▶ [TASK MATERIAL]
────

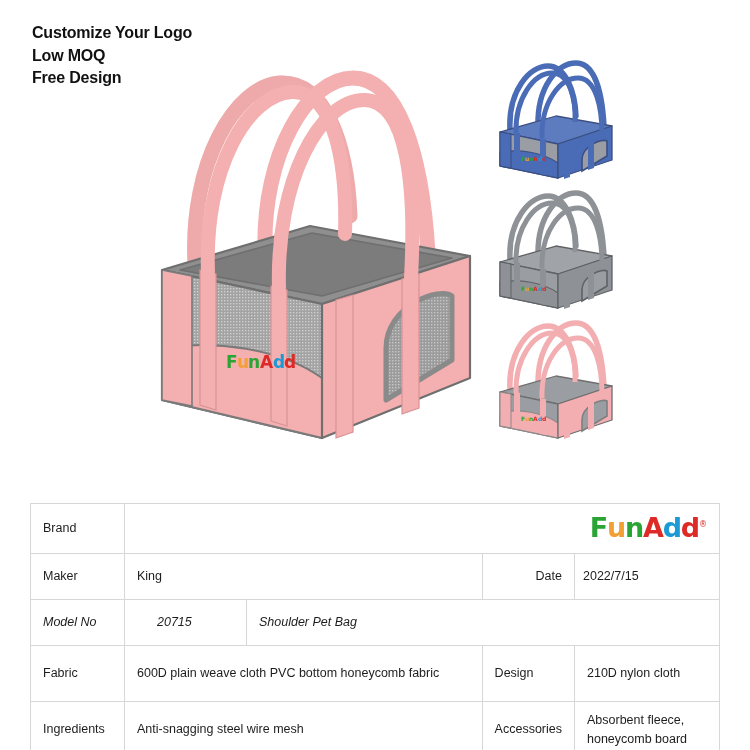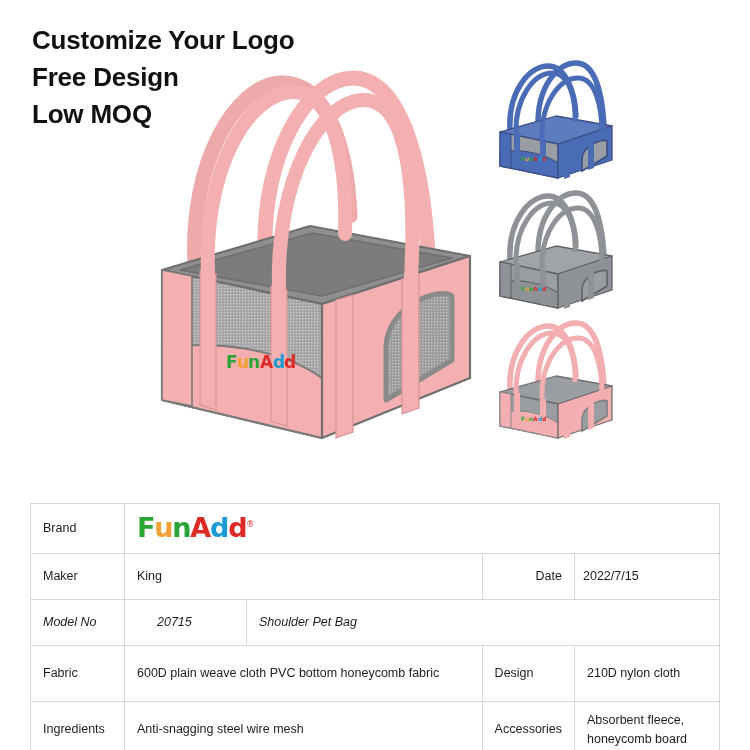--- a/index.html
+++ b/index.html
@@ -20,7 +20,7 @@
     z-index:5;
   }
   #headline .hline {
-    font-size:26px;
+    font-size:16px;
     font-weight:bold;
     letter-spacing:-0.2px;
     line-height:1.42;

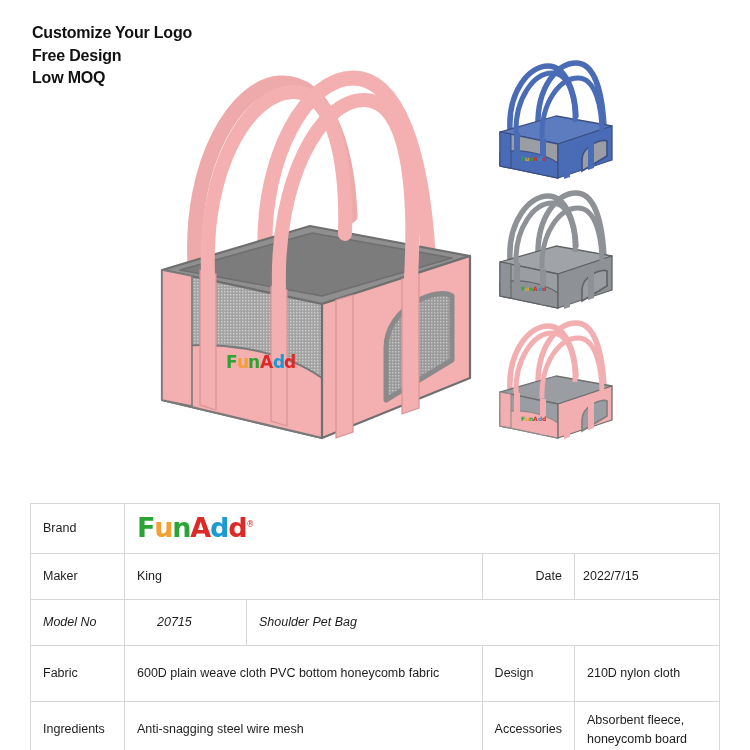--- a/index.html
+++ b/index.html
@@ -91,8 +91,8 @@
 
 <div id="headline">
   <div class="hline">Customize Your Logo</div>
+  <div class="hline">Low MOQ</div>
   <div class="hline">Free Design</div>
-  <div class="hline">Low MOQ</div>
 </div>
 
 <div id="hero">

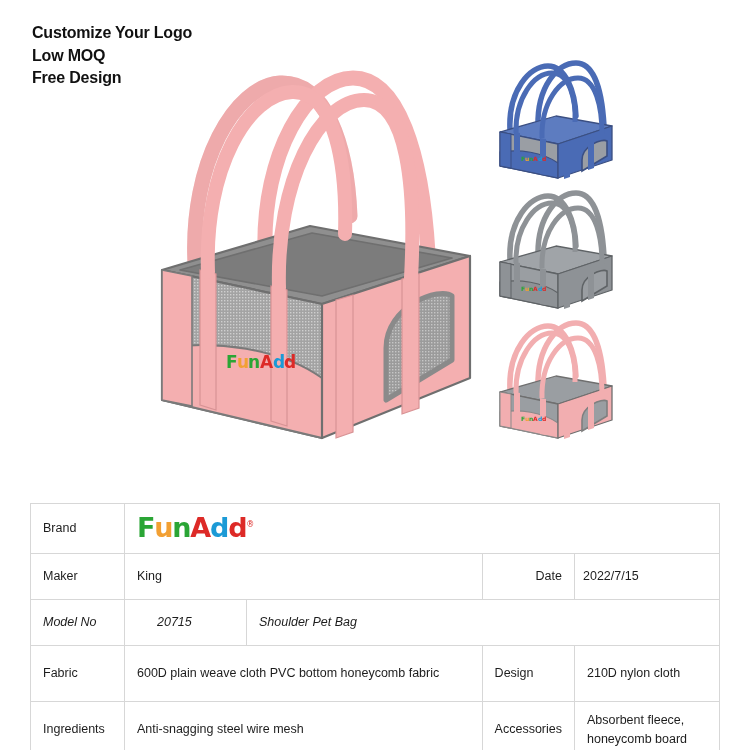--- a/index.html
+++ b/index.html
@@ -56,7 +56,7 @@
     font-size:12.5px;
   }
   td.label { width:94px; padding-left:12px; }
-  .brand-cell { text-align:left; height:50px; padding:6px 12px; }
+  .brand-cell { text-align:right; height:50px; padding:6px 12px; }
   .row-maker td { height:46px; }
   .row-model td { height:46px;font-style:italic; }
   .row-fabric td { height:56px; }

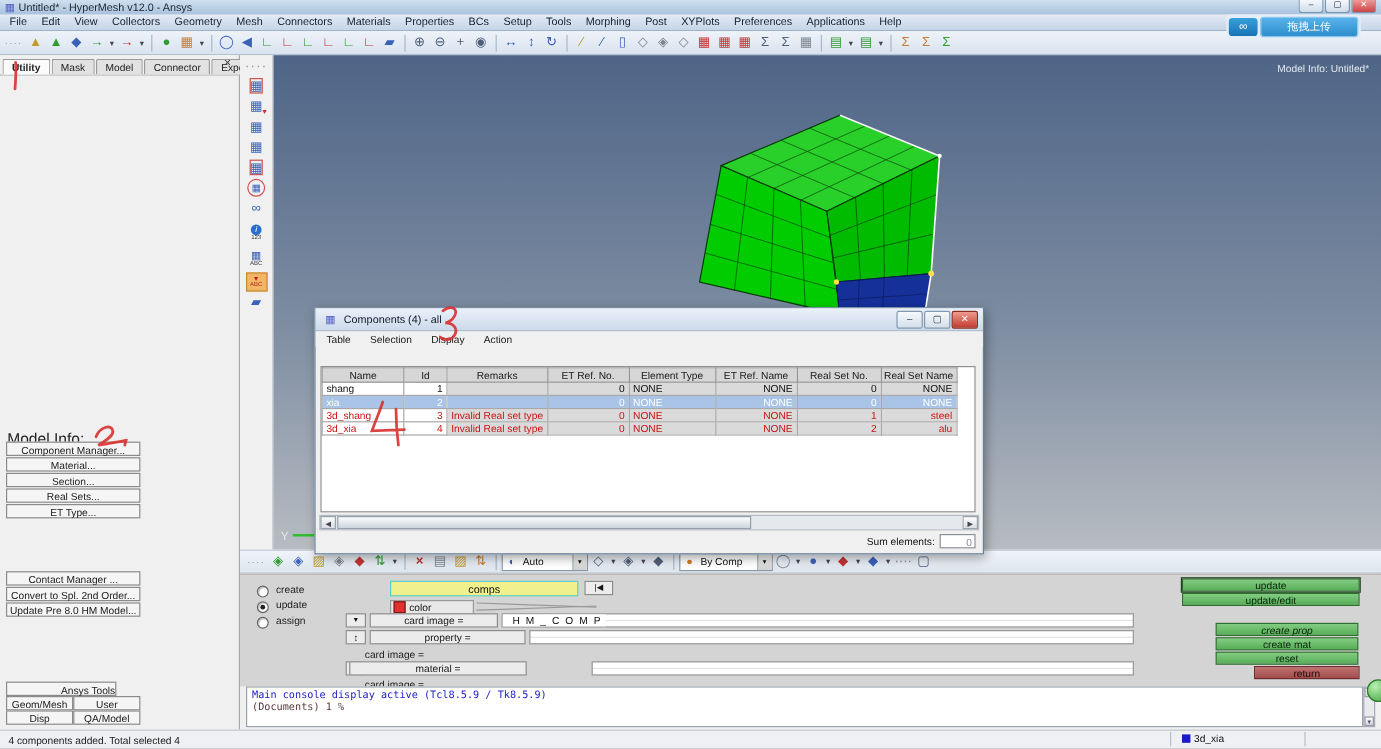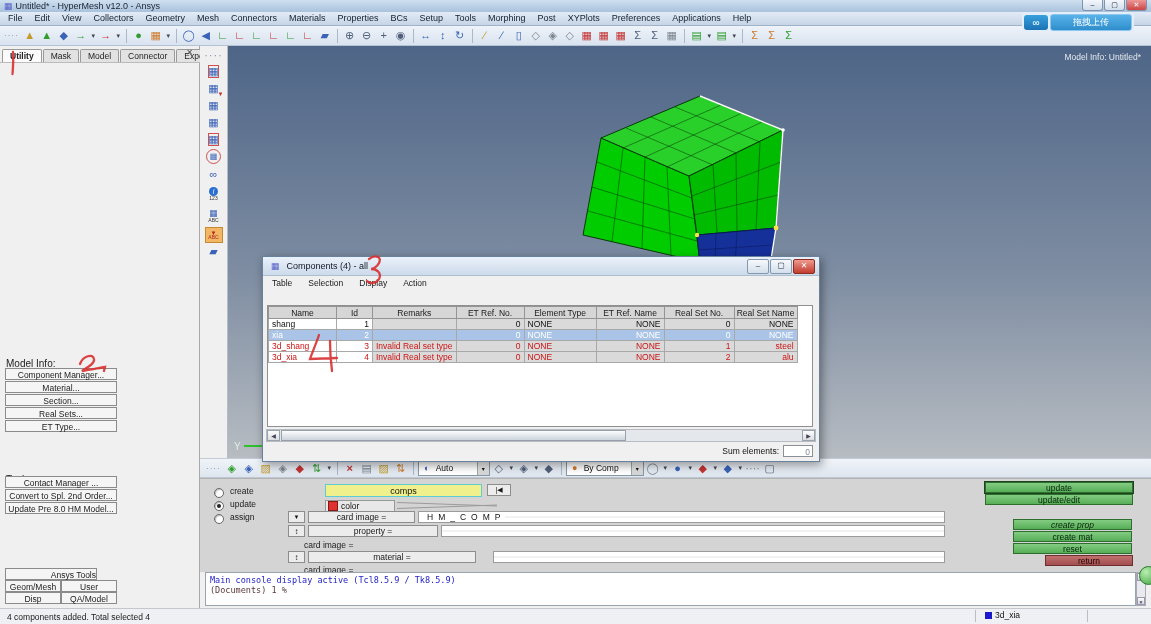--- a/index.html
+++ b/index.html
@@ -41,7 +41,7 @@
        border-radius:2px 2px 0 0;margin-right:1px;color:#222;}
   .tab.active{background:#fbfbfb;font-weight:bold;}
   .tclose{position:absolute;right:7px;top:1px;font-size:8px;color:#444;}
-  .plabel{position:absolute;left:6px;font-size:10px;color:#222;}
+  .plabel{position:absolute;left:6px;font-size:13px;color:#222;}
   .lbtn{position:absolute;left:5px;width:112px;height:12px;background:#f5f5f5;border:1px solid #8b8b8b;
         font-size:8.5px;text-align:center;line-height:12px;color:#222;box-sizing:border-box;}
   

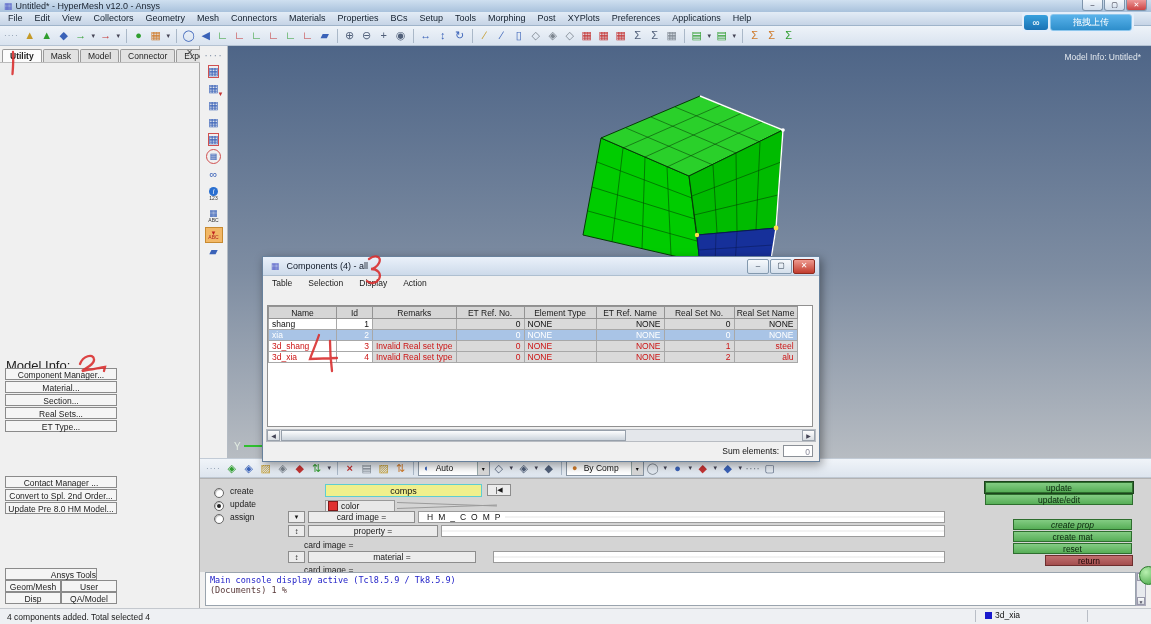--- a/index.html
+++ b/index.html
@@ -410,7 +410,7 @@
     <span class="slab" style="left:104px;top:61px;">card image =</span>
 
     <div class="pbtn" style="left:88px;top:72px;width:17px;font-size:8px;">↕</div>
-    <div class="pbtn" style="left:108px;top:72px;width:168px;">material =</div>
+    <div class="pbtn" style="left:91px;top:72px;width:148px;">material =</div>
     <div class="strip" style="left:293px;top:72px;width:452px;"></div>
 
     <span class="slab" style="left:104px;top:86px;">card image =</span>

────

▶ [WORK REQUIRED]
All lines holding the word "span" must be copied from the data.

▶ [RESULT OF THIS EXERCISE]
     <span class="slab" style="left:104px;top:61px;">card image =</span>
     <span class="slab" style="left:104px;top:86px;">card image =</span>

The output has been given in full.